This week Stan and Clarence sit down with Tom Kottke to discuss the ever-growing issue of Gun Violence.
Research:
APHA Gun Violence Webinar Notes 7/12/22
Bringing down the number of gun incidence (suicide included)
Unusual clustering, concentrated burden in specific neighborhoods
ICD system guidance defaults to accident, intent is not explicitly noted in accident reports, you can assume accident unless explicitly defined
ICD-9-CM gun shot wound defaults to accident but says see also “shooting”
A consequential problem
Prestigious journals and state health depts have published reports stating accidents are the leading cause of nonfatal firearm injury
NO wrong solution because of lousy data
CHANGE= default to assault
No national crime reporting database due to FBI change
More Americans died of gun-related injuries in 2020 than in any other year on record
Suicides account for majority
A little over 45,000 people in 2020
Nearly eight-in-ten (79%) U.S. murders in 2020 – 19,384 out of 24,576 – involved a firearm. That marked the highest percentage since at least 1968, the earliest year for which the CDC has online records.

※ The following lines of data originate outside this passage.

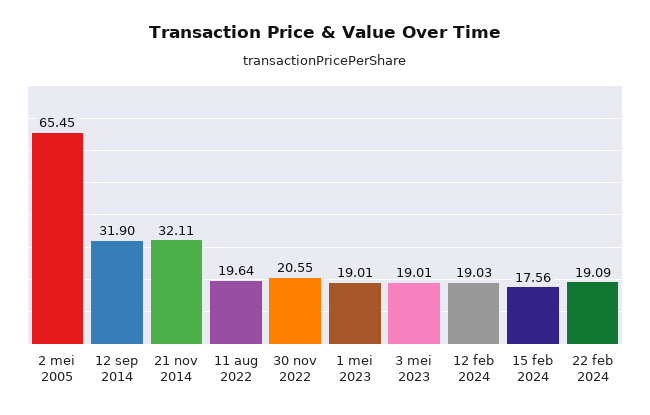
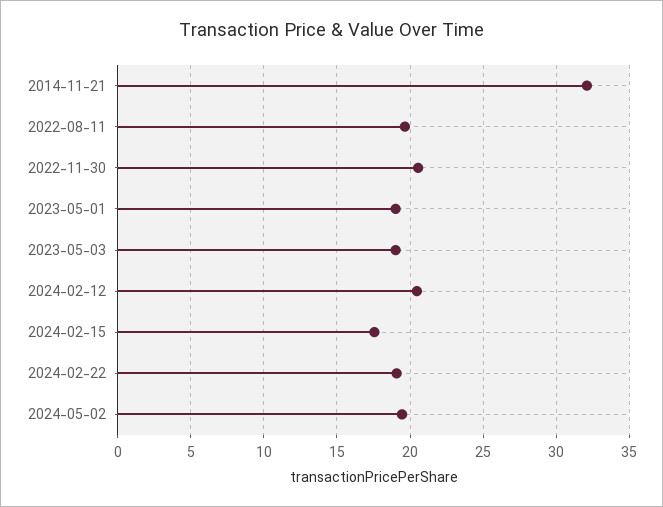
2 mei 2005: 65.45 -> none
12 sep 2014: 31.9 -> none
12 feb 2024: 19.03 -> 20.5
2024-05-02: none -> 19.5

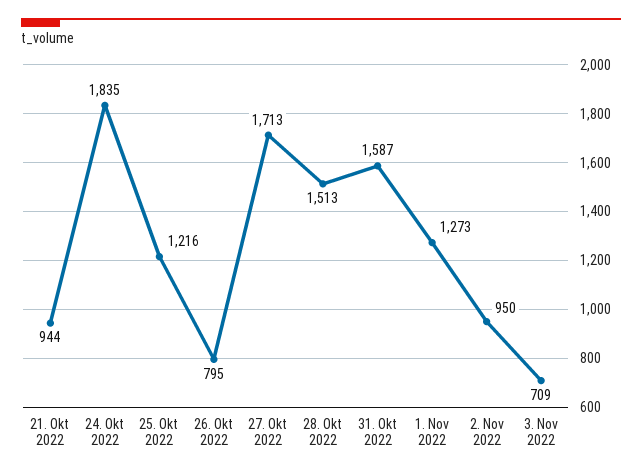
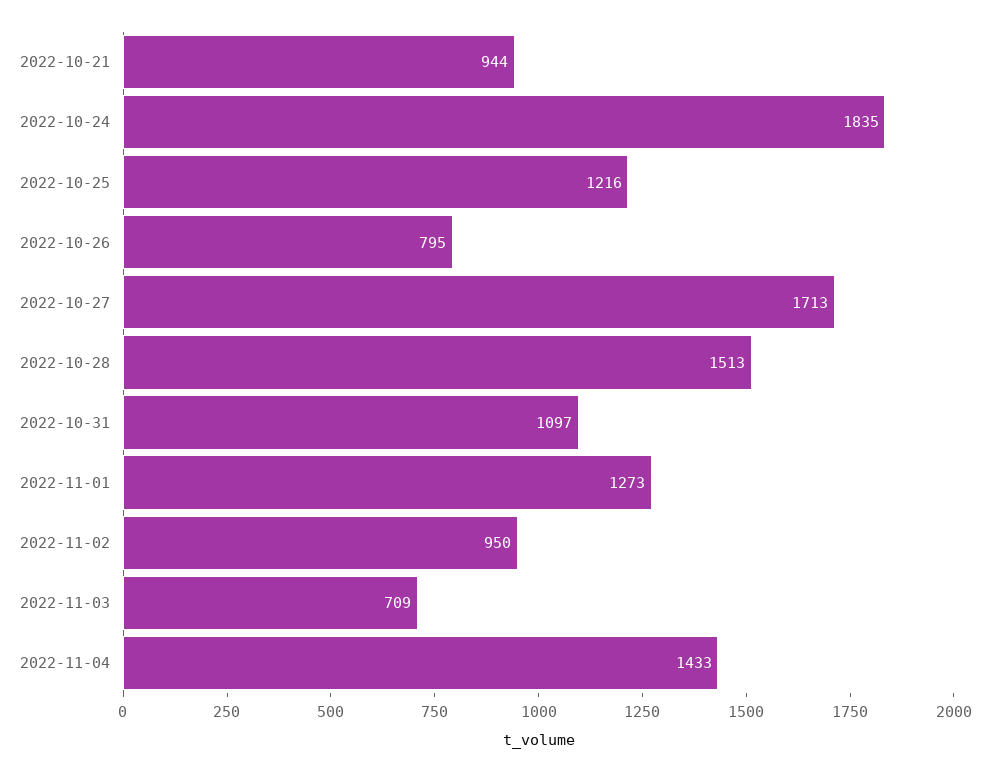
31. Okt 2022: 1587 -> 1097
2022-11-04: none -> 1433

The 45,222 total gun deaths in 2020 were by far the most on record, representing a 14% increase from the year before, a 25% increase from five years earlier and a 43% increase from a decade prior
In 2020, the states with the highest rates of gun-related deaths – counting murders, suicides and all other categories tracked by the CDC – included Mississippi (28.6 per 100,000 people), Louisiana (26.3), Wyoming (25.9), Missouri (23.9) and Alabama (23.6). The states with the lowest rates included New York (5.3), Rhode Island (5.1), New Jersey (5.0), Massachusetts (3.7) and Hawaii (3.4).
Comparisons:
The gun death rate in the U.S. is much higher than in most other nations, particularly developed nations. But it is still far below the rates in several Latin American countries, according to a 2018 study of 195 countries and territories by researchers at the Institute for Health Metrics and Evaluation at the University of Washington.
The U.S. gun death rate was 10.6 per 100,000 people in 2016, the most recent year in the study, which used a somewhat different methodology from the CDC. That was far higher than in countries such as Canada (2.1 per 100,000) and Australia (1.0), as well as European nations such as France (2.7), Germany (0.9) and Spain (0.6). But the rate in the U.S. was much lower than in El Salvador (39.2 per 100,000 people), Venezuela (38.7), Guatemala (32.3), Colombia (25.9) and Honduras (22.5), the study found. Overall, the U.S. ranked 20th in its gun fatality rate that year.